Autodeterminação é conceito que se aproxima da ideia de autonomia, ou seja, da faculdade de se


governar por si mesmo. Essa aspiração é tão antiga quanto a história da humanidade. No
entanto, é relevante determinar em que momento esse anseio adquiriu importância legal e qual
seu conteúdo nos dias de hoje. A fixação desse parâmetro é essencial para a exata compreensão,
no plano jurídico, do que ocorre atualmente na Crimeia.

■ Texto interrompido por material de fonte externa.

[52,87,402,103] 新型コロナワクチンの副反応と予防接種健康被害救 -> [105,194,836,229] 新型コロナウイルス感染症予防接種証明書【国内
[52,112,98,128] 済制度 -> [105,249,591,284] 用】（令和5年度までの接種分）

Não obstante longa história – que remete, entre outros acontecimentos, às revoluções do século 18
(Americana e Francesa) e ao ocaso dos impérios Austro-Húngaro e Otomano –, foi a partir da Carta da
ONU, de 1945, que o princípio da autodeterminação restou codificado. Esse documento faz menção
expressa ao conceito nos artigos 1(2) e 55. Nos primórdios das Nações Unidas, a autodeterminação
dizia respeito às situações de povos sob domínio colonial ou estrangeiro, bem como de povos sob
regimes racistas.
Há, ainda, situações em que determinados povos em um dado território são tratados de maneira
discriminatória por governo pouco representativo. Desse modo, no caso de um povo ter bloqueado seu
direito de "autodeterminação interna", ele poderia, como recurso derradeiro, exercer seu direito de
"autodeterminação externa" (secessão).
O princípio foi, com isso, elevado à categoria de norma de direitos humanos. Nesse sentido, os Pactos
Internacionais de Direitos Civis e Políticos e de Direitos Econômicos, Sociais e Culturais (1966)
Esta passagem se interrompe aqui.